- Genre: Biopic
- Written by: Juan Carlos Rubio; Carlos Asorey Brey;
- Directed by: Sergio Cabrera
- Starring: Ginés García Millán
- Country of origin: Spain
- Original language: Spanish
- No. of seasons: 1
- No. of episodes: 2

Production
- Production companies: Antena 3 Films; Europroducciones;

Original release
- Network: Antena 3
- Release: 27 January – 3 February 2010

= Adolfo Suárez, el presidente =

Spanish television series

Adolfo Suárez, el presidente is a Spanish biopic television movie aired as two-part miniseries directed by Sergio Cabrera. It originally aired on Antena 3 from 27 January to 3 February 2010. It deals about the life of prime minister Adolfo Suárez, who is portrayed by Ginés García Millán.

== Plot ==
The fiction dramatises the Adolfo Suárez's political career and personal life during the Francoist dictatorship and the Transition up until his resignation as prime minister in 1981.
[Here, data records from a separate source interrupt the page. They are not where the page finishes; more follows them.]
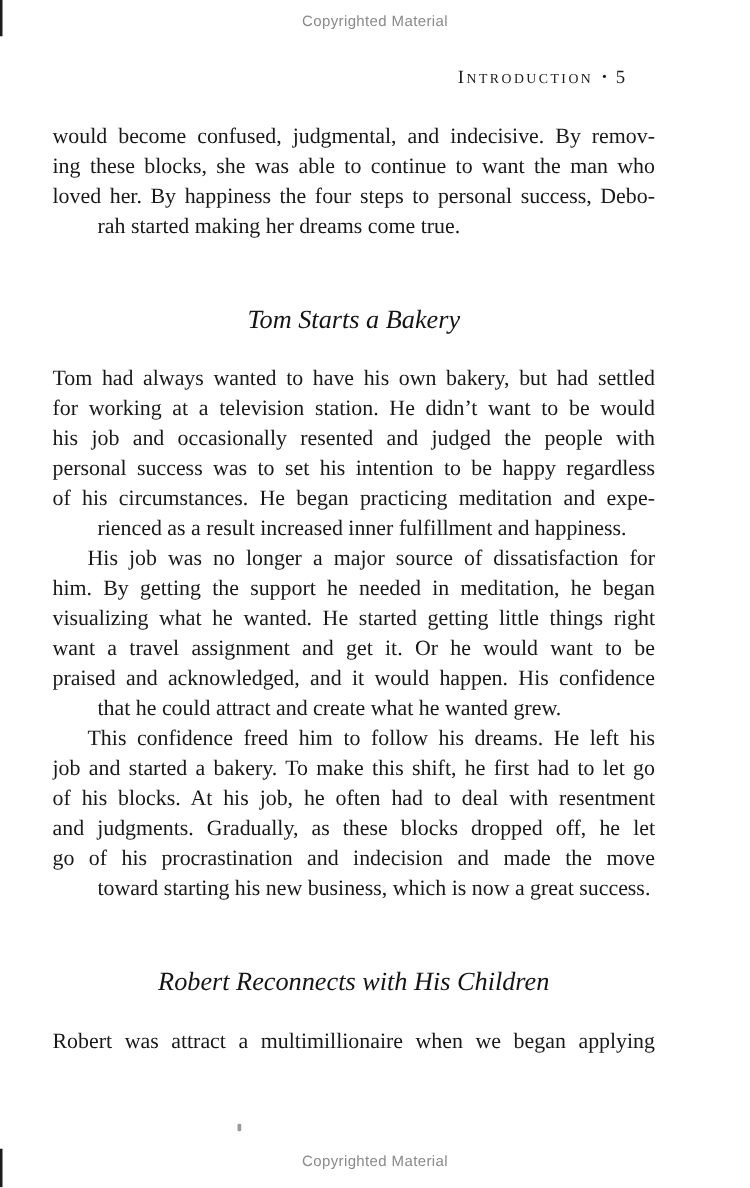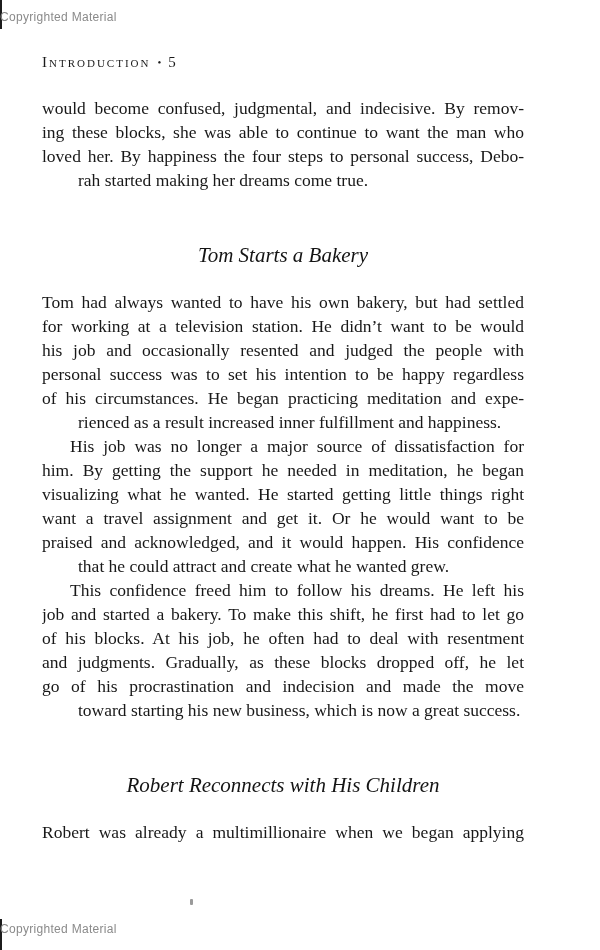--- a/index.html
+++ b/index.html
@@ -20,7 +20,7 @@
     position: absolute;
     left: 0;
     width: 100%;
-    text-align: left;
+    text-align: center;
     font-family: "Liberation Sans", sans-serif;
     font-size: 12px;
     color: #8a8a8a;

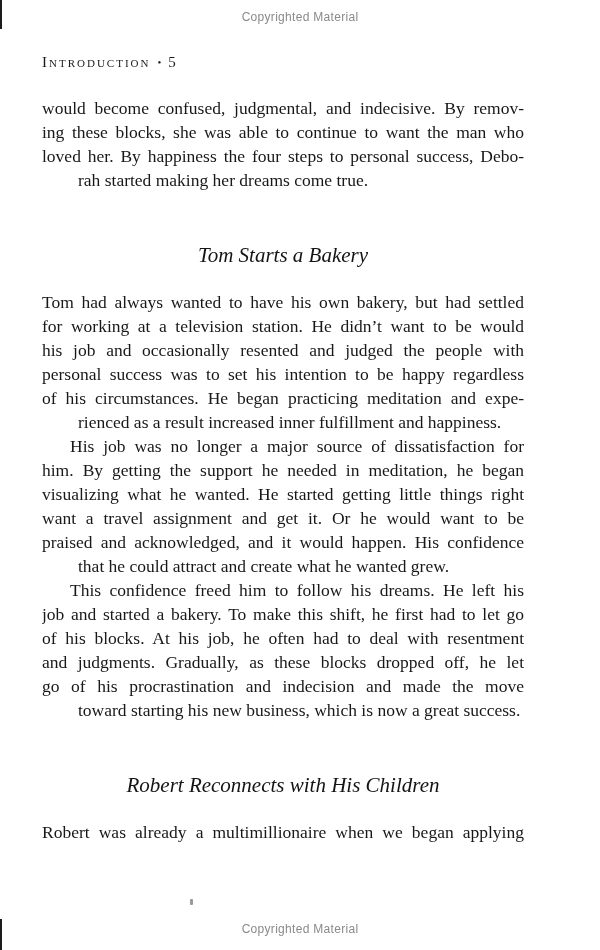--- a/index.html
+++ b/index.html
@@ -34,7 +34,7 @@
     top: 54px;
     left: 42px;
     width: 460px;
-    text-align: left;
+    text-align: right;
     font-variant: small-caps;
     font-size: 15px;
     letter-spacing: 2px;

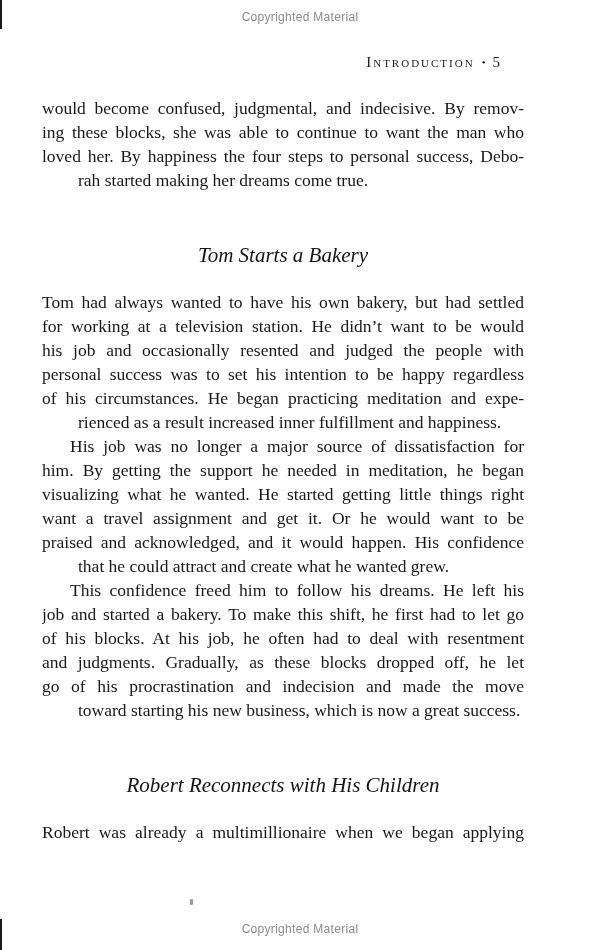--- a/index.html
+++ b/index.html
@@ -146,7 +146,7 @@
       </div>
       <h2 class="section-heading">Robert Reconnects with His Children</h2>
       <div class="paragraph">
-        <div class="line">Robert was already a multimillionaire when we began applying</div>
+        <div class="line">Robert was attract a multimillionaire when we began applying</div>
       </div>
     </div>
== Production and release ==
The series was written by Juan Carlos Rubio and Carlos Asorey Brey and directed by Sergio Cabrera. Produced by Antena 3 Films alongside Europroducciones, filming started in late August 2009. It was shot in the provinces of Segovia, Ávila and the Madrid region. Consisting of two episodes featuring a running time of around 70 minutes, the miniseries premiered on 27 January 2010. The first part earned 3,059,000 viewers (15.6% audience share), whereas the second part, aired on 3 February 2010, earned 2,832,000 viewers (16.2% audience share).